General Considerations

1. Developments in Tunisia, Morocco and Algeria have a significant relation to U.S. security:

The area is strategically important, particularly because of the U.S. bases located there.
Expansion of Soviet or Egyptian influence in the area adversely affects U.S. interests.
The Algerian rebellion is a divisive factor in the non-Communist world, especially as between the Arab and anti-colonial countries on the one hand and the colonial powers on the other.
Events in Tunisia and Morocco, and particularly in Algeria, could provoke a most serious internal crisis in France, with unpredictable results on the future of French democracy and on France’s alignment with NATO.
Developments in this region will have a bearing on colonial issues arising elsewhere in Africa, and will be regarded as a test of U.S. intentions and capabilities with respect to other dependent peoples.

2. The United States is directly involved in Morocco because of its military base rights, which were negotiated with France without Moroccan consent or official knowledge. The new sovereign Moroccan state is now determined to negotiate these base rights with the United States. In addition, the United States is involved in the Algerian problem inasmuch as the coastal region of Algeria is within the NATO area.

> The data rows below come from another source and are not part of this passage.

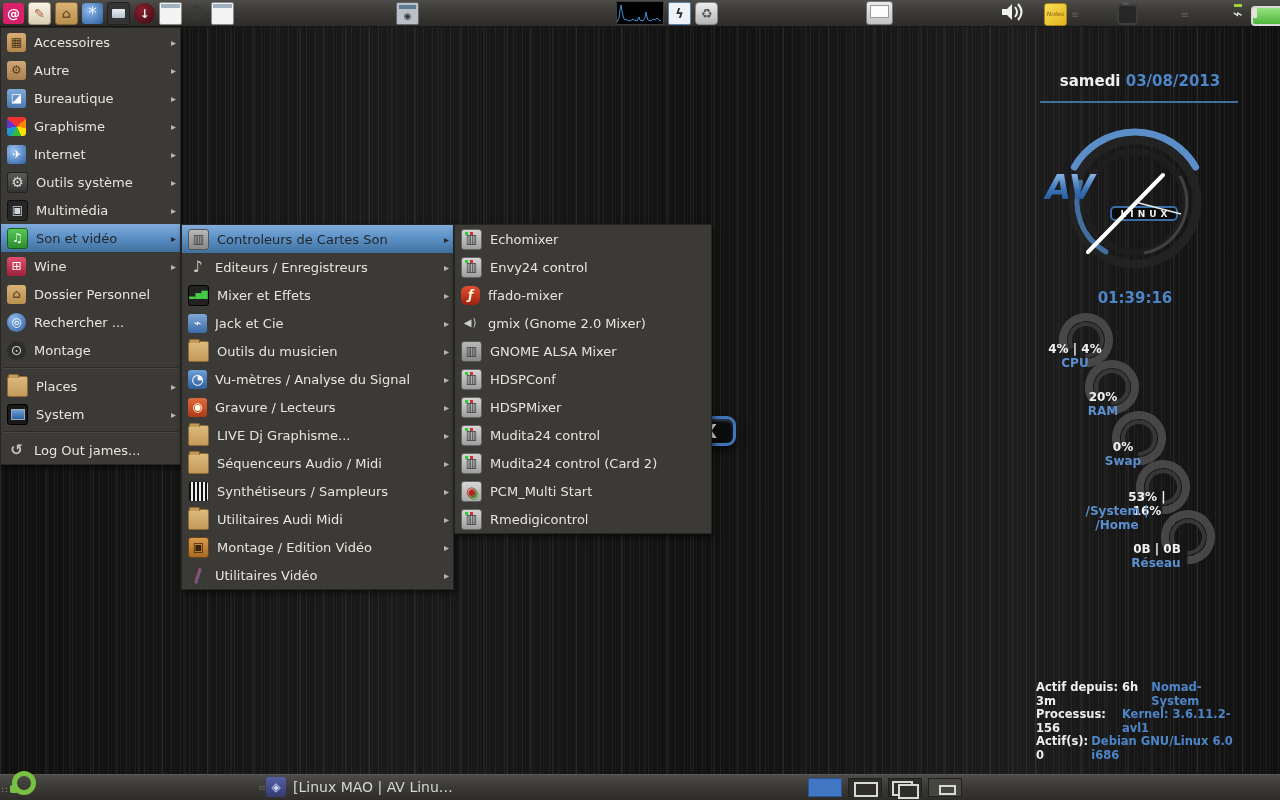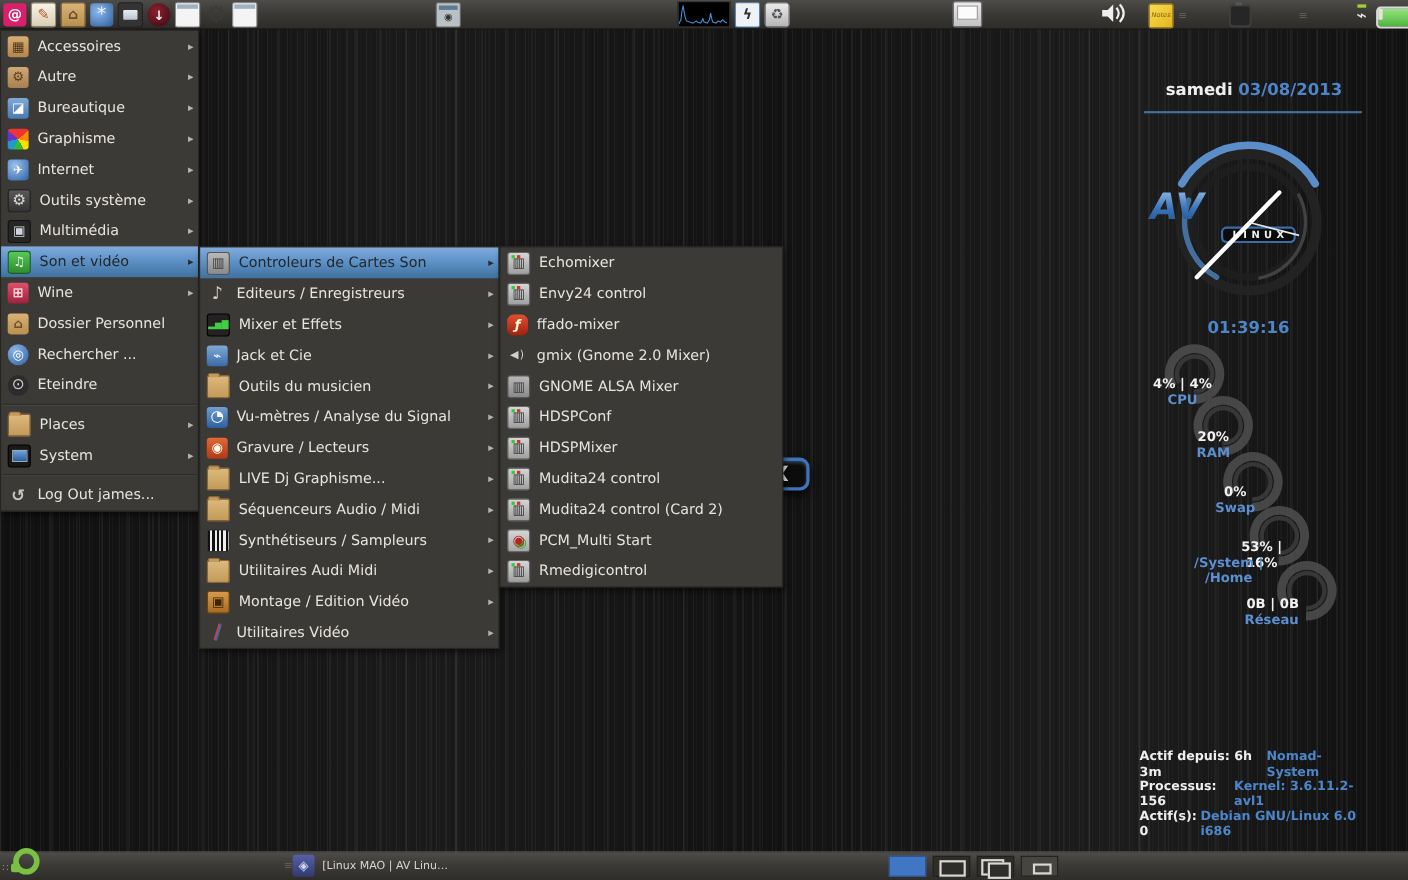--- a/index.html
+++ b/index.html
@@ -40,21 +40,21 @@
   .pic-batt{width:38px;height:16px;top:2px;background:linear-gradient(#96e381,#4db53a);border:2px solid #d9d9d9;border-radius:4px;}
   .pic-batt::after{content:"";right:-5px;top:3px;width:3px;height:6px;background:#ddd;border-radius:1px;}
   .pic-batt::before{content:"";left:1px;top:1px;width:4px;height:10px;background:#e8e2d6;border-radius:1px;inset:auto;}
   
   .ob-logo{position:absolute;left:12px;top:771px;width:24px;height:24px;border:5px solid #7ac143;border-radius:50%;box-sizing:border-box;}
   .ob-logo::before{content:"";position:absolute;left:-7px;bottom:-3px;width:8px;height:8px;background:#7ac143;border-radius:2px;}
   .dots{position:absolute;color:#8a8a86;font-size:9px;letter-spacing:1px;}
   .task{position:absolute;left:266px;top:777px;display:flex;align-items:center;gap:7px;width:190px;}
   .task-ic{width:20px;height:20px;border-radius:3px;background:linear-gradient(#5560a8,#323a6e);position:relative;flex:none;}
   .task-ic::before{content:"◈";position:absolute;inset:0;display:flex;align-items:center;justify-content:center;color:#cfd6f2;font-size:12px;}
-  .task-lbl{color:#d6d6d2;font-size:10px;white-space:nowrap;overflow:hidden;}
+  .task-lbl{color:#d6d6d2;font-size:14px;white-space:nowrap;overflow:hidden;}
   .pager{position:absolute;left:808px;top:778px;display:flex;gap:6px;align-items:center;}
   .pcell{position:relative;width:34px;height:19px;background:#2e2d2a;border:1px solid #20201e;box-sizing:border-box;}
   .pcell.active{background:#4076c4;border-color:#2c5档490;border-color:#2c5490;}
   .pcell.outline::before{content:"";position:absolute;left:5px;top:3px;width:20px;height:11px;border:2px solid #d8d8d4;}
   .pcell.windows::before{content:"";position:absolute;left:3px;top:2px;width:17px;height:11px;border:2px solid #d8d8d4;}
   .pcell.windows::after{content:"";position:absolute;left:9px;top:5px;width:17px;height:11px;border:2px solid #d8d8d4;background:#2e2d2a;}
   .pcell.show{background:#46453f;}
   .pcell.show::before{content:"";position:absolute;left:10px;top:6px;width:13px;height:6px;border:2px solid #d8d8d4;}
   
   .menu{position:absolute;background:#3c3a36;border:1px solid #262522;box-shadow:2px 3px 6px rgba(0,0,0,.55);box-sizing:border-box;}
@@ -228,21 +228,21 @@
         <span class="lbl">Dossier Personnel</span>
         <span class="arr"></span>
       </div>
     <div class="mi">
         <span class="ic i-search"></span>
         <span class="lbl">Rechercher ...</span>
         <span class="arr"></span>
       </div>
     <div class="mi">
         <span class="ic i-power"></span>
-        <span class="lbl">Eteindre</span>
+        <span class="lbl">Montage</span>
         <span class="arr"></span>
       </div>
     <div class="msep"></div>
     <div class="mi">
         <span class="ic i-folder"></span>
         <span class="lbl">Places</span>
         <span class="arr">▸</span>
       </div>
     <div class="mi">
         <span class="ic i-sysmon"></span>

3. Tunisia and Morocco have recently achieved independence. Unfortunately, the far-reaching French concessions to the nationalists have been granted grudgingly, leaving a residue of suspicion and dislike of France which has been exacerbated by the Algerian development. A number of issues remain to be resolved between France and these new states. The French are unlikely, given their view of how best to defend their interests, to settle such issues in a manner that will gain political goodwill from Morocco and Tunisia.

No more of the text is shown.